WORK REQUIRED
Taking the entries below, transcribe only the lines starting with the one with "中通町1、2丁目 | 手数料: 240.00 -> 276.00" and going on through the one with "徳島本町1丁目 | 事務所数: 5 -> 3", exactly as written, without the pictures.
-*-
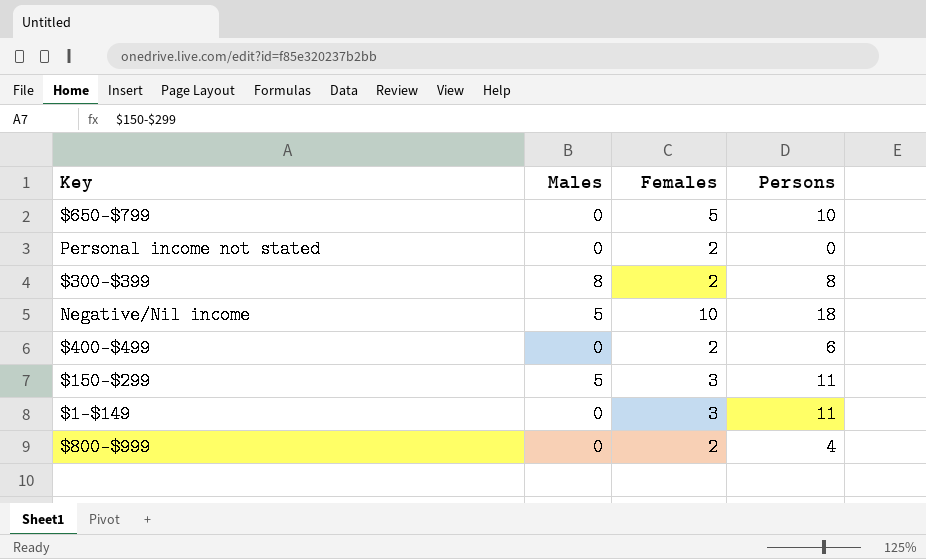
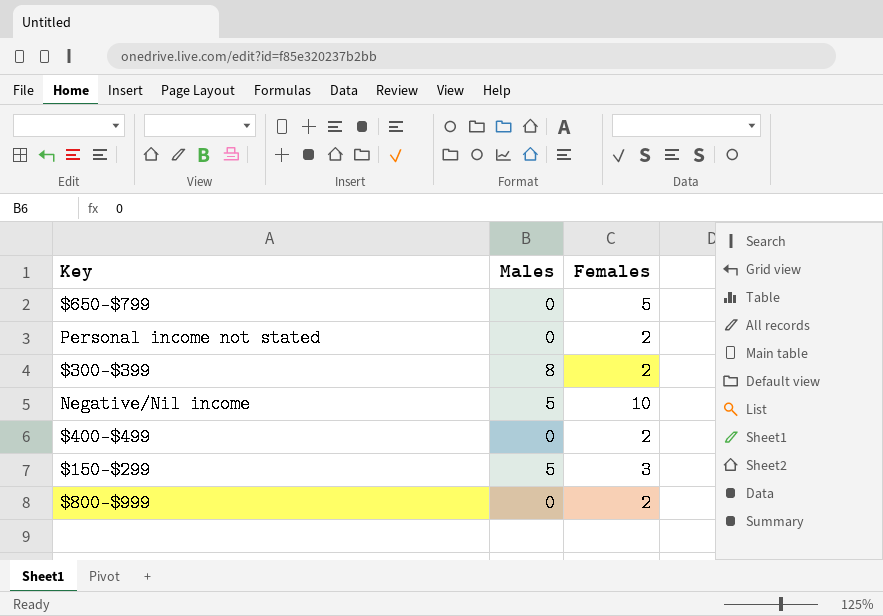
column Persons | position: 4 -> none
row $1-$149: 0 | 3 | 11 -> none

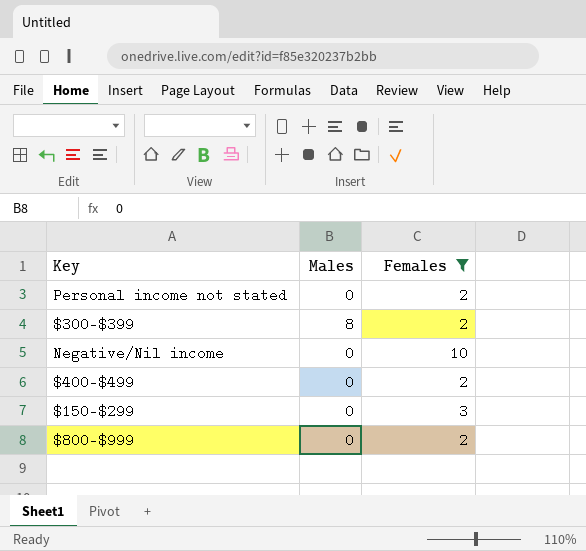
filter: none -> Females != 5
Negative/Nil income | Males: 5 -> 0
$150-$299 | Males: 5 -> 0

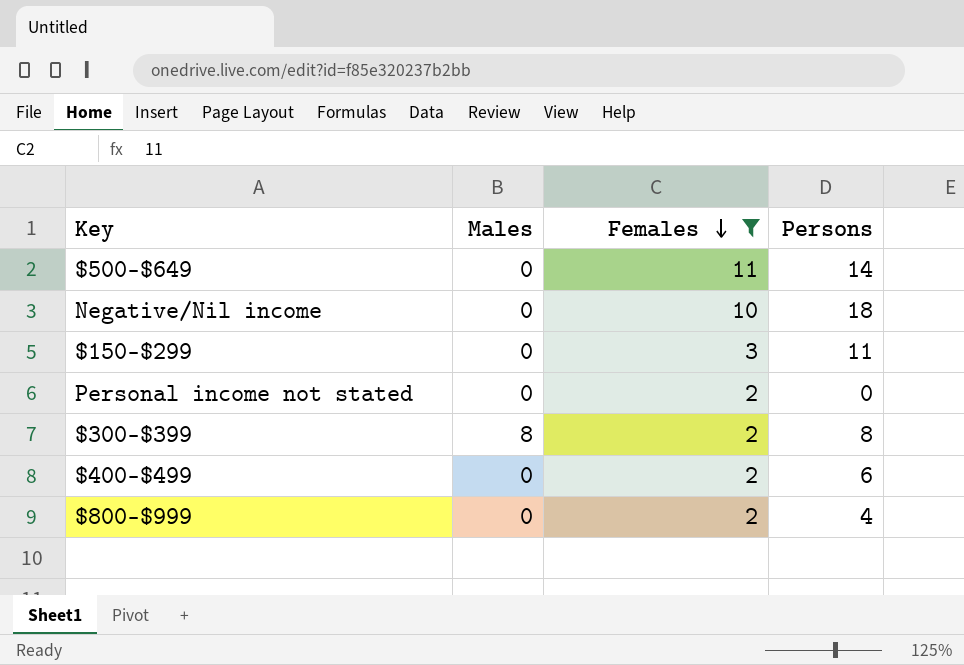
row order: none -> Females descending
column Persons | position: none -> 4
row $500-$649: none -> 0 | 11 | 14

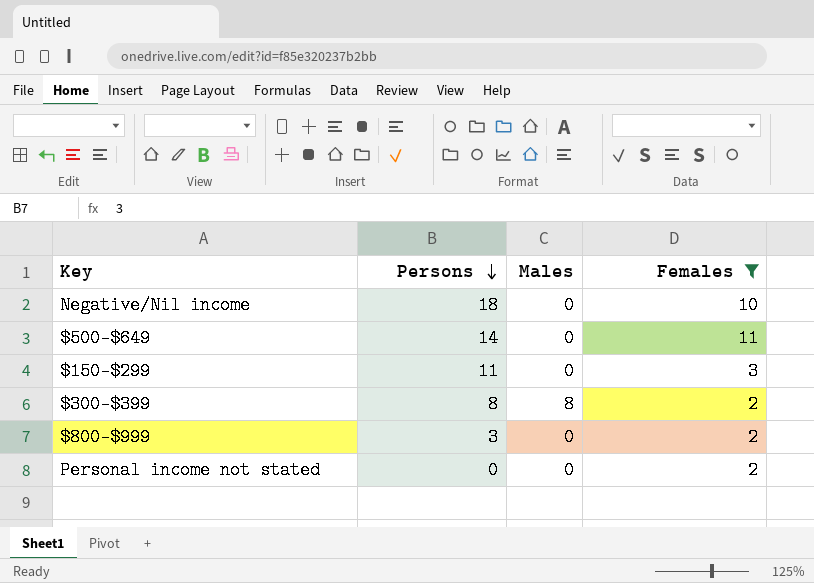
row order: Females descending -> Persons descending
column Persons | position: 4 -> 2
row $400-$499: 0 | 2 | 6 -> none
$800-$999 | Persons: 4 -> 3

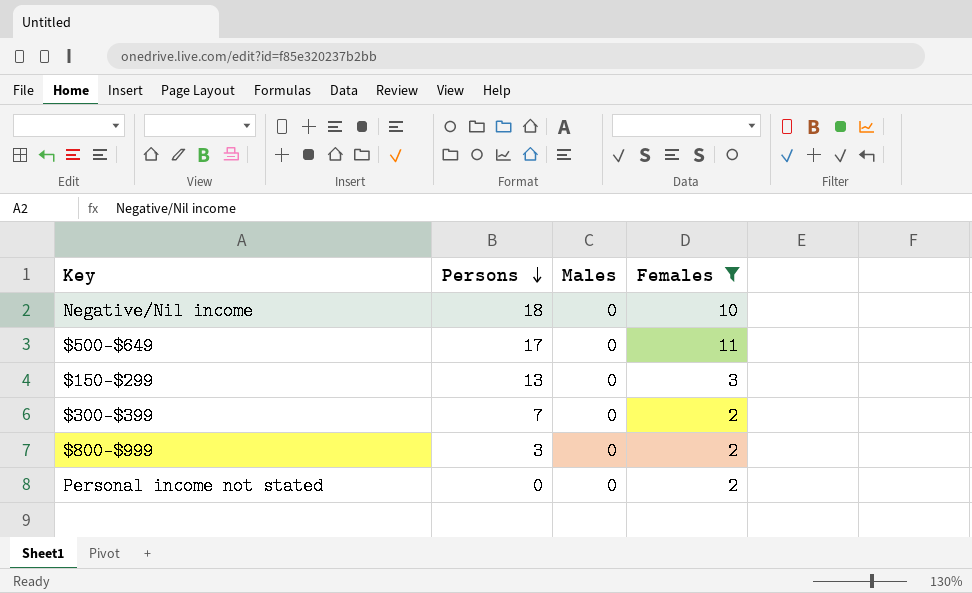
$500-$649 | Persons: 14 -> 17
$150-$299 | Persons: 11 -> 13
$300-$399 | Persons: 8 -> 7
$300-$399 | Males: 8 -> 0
-*-
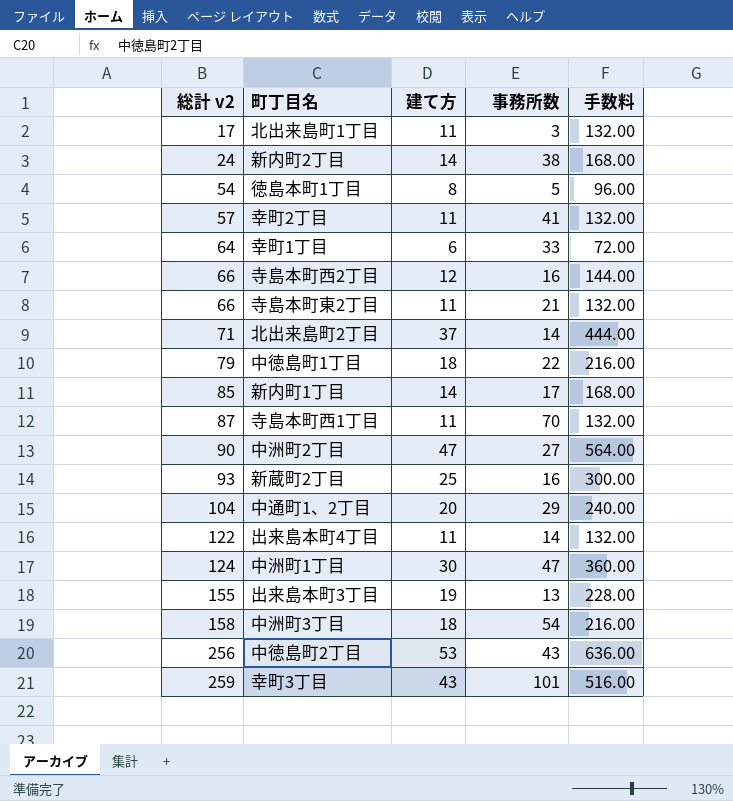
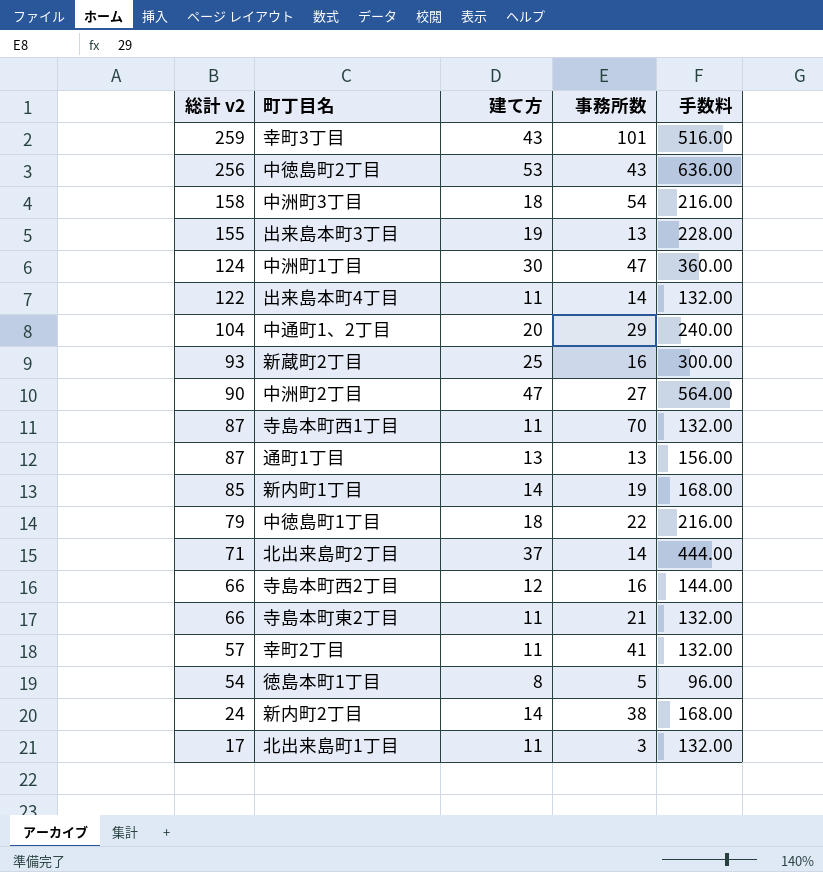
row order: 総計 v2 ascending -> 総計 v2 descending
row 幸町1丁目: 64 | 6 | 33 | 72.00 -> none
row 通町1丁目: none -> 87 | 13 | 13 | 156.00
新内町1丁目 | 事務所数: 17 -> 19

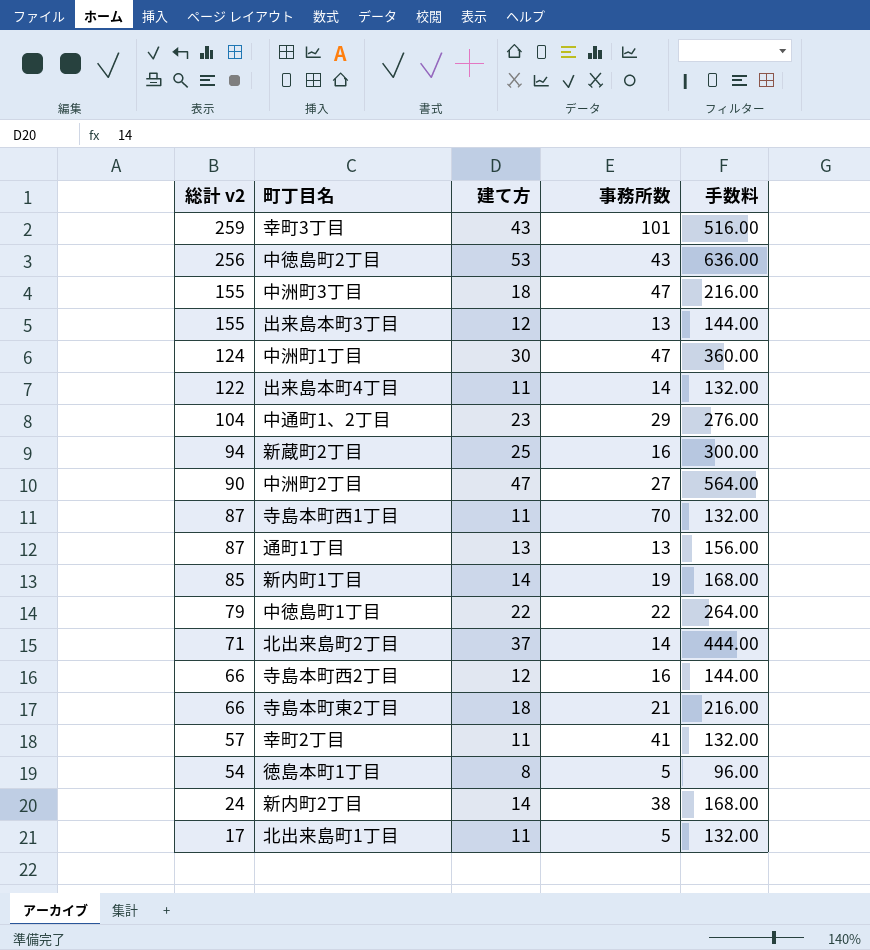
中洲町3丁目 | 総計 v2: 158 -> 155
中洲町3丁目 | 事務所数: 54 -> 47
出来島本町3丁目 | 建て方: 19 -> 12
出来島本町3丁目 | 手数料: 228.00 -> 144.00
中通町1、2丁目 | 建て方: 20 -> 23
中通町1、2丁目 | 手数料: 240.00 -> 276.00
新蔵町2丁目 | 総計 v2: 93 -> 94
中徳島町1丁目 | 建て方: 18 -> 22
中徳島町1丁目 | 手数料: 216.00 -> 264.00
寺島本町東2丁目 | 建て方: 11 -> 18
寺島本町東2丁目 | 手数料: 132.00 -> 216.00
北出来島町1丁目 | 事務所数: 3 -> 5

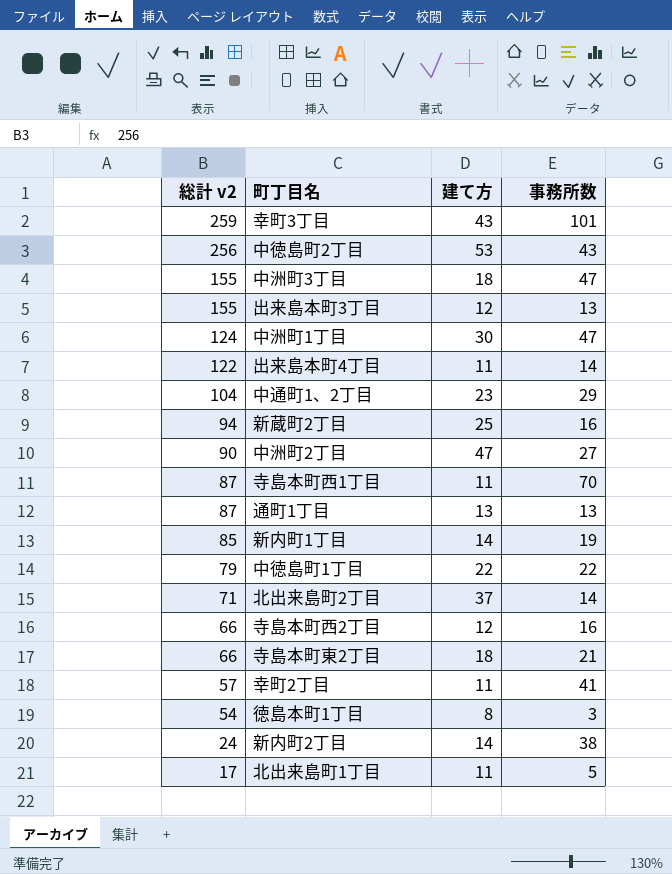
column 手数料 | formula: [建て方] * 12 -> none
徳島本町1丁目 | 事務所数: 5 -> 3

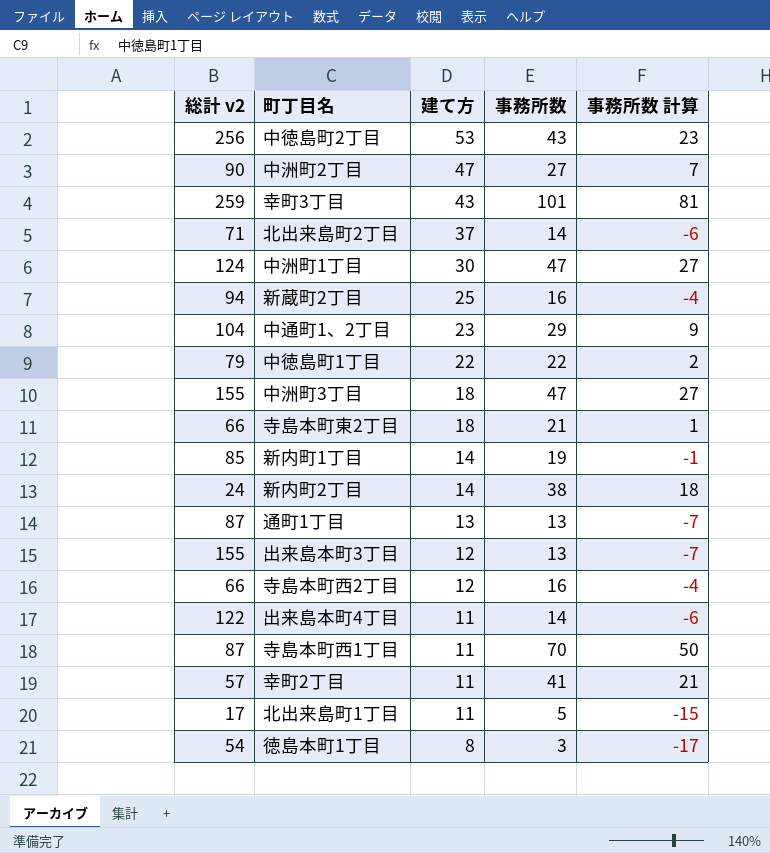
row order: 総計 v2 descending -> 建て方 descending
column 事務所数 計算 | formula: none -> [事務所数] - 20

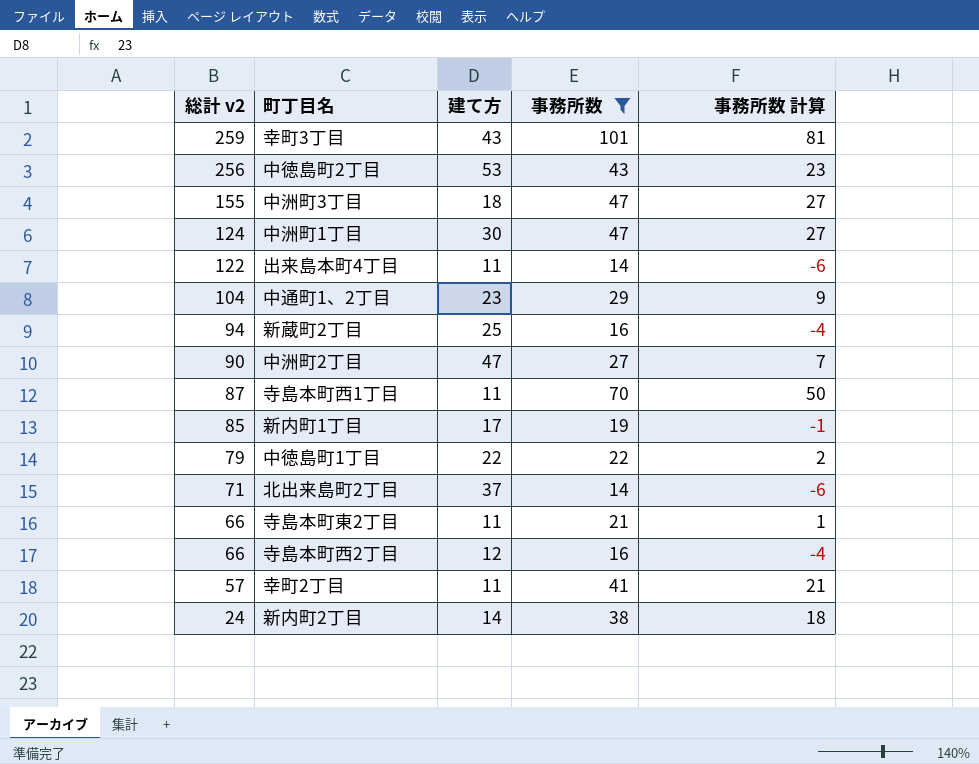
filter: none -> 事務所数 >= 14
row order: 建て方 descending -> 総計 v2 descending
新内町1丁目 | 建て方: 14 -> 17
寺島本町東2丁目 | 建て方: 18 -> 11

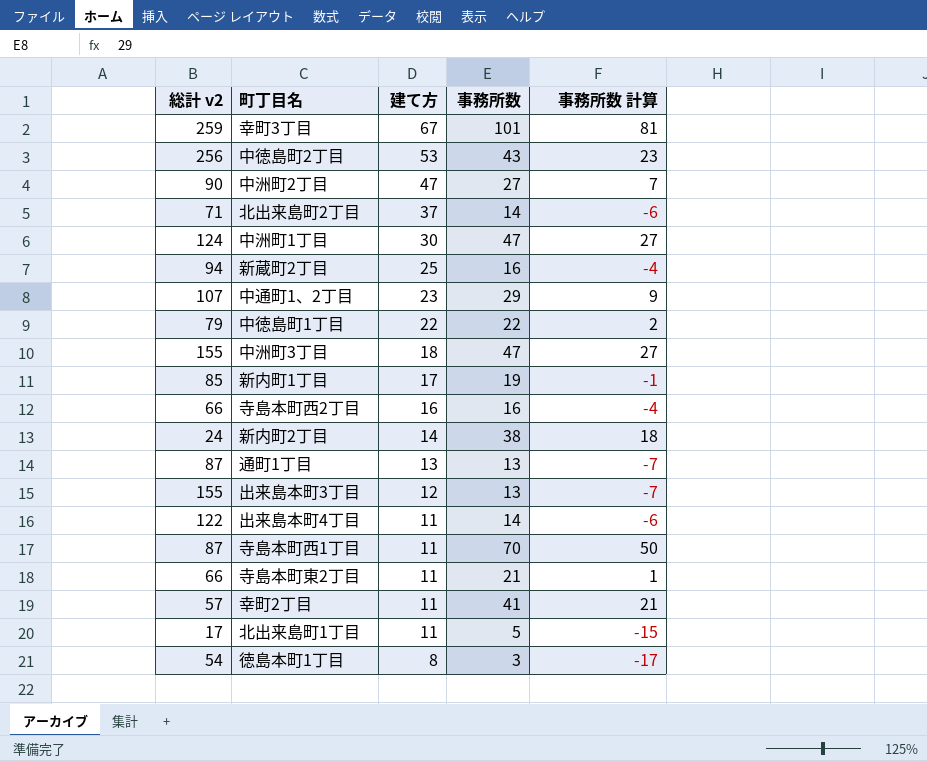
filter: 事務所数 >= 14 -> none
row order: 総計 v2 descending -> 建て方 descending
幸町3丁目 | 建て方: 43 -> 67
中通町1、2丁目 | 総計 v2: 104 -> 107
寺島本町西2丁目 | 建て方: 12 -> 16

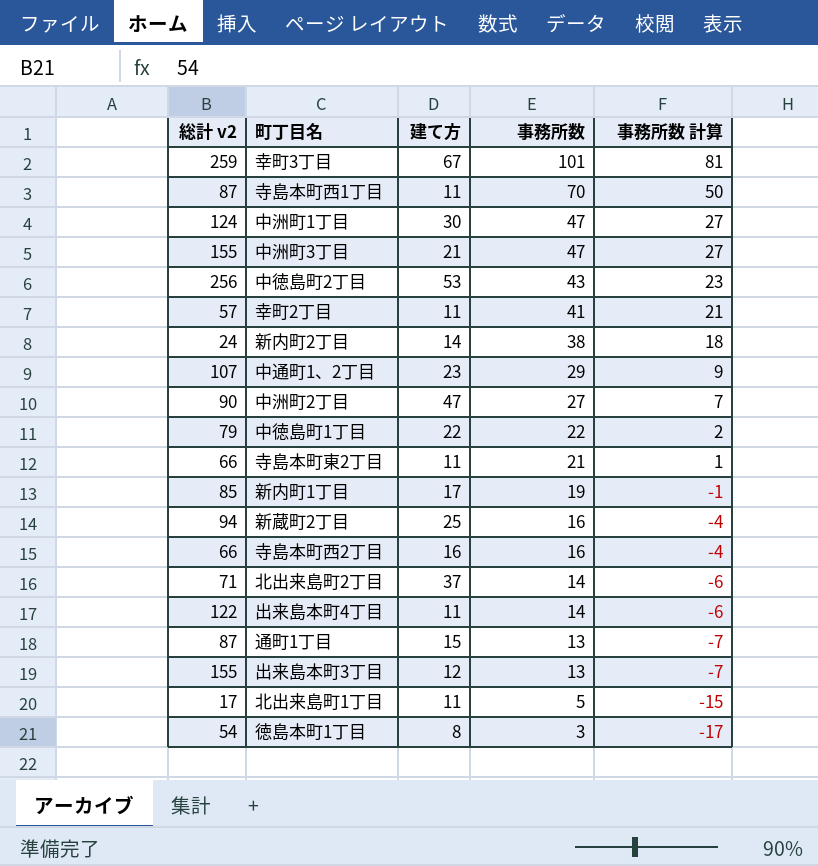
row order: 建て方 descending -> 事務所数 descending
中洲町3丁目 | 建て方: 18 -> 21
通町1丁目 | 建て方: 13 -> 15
-*-
ANSWER BOX
中通町1、2丁目 | 手数料: 240.00 -> 276.00
新蔵町2丁目 | 総計 v2: 93 -> 94
中徳島町1丁目 | 建て方: 18 -> 22
中徳島町1丁目 | 手数料: 216.00 -> 264.00
寺島本町東2丁目 | 建て方: 11 -> 18
寺島本町東2丁目 | 手数料: 132.00 -> 216.00
北出来島町1丁目 | 事務所数: 3 -> 5

column 手数料 | formula: [建て方] * 12 -> none
徳島本町1丁目 | 事務所数: 5 -> 3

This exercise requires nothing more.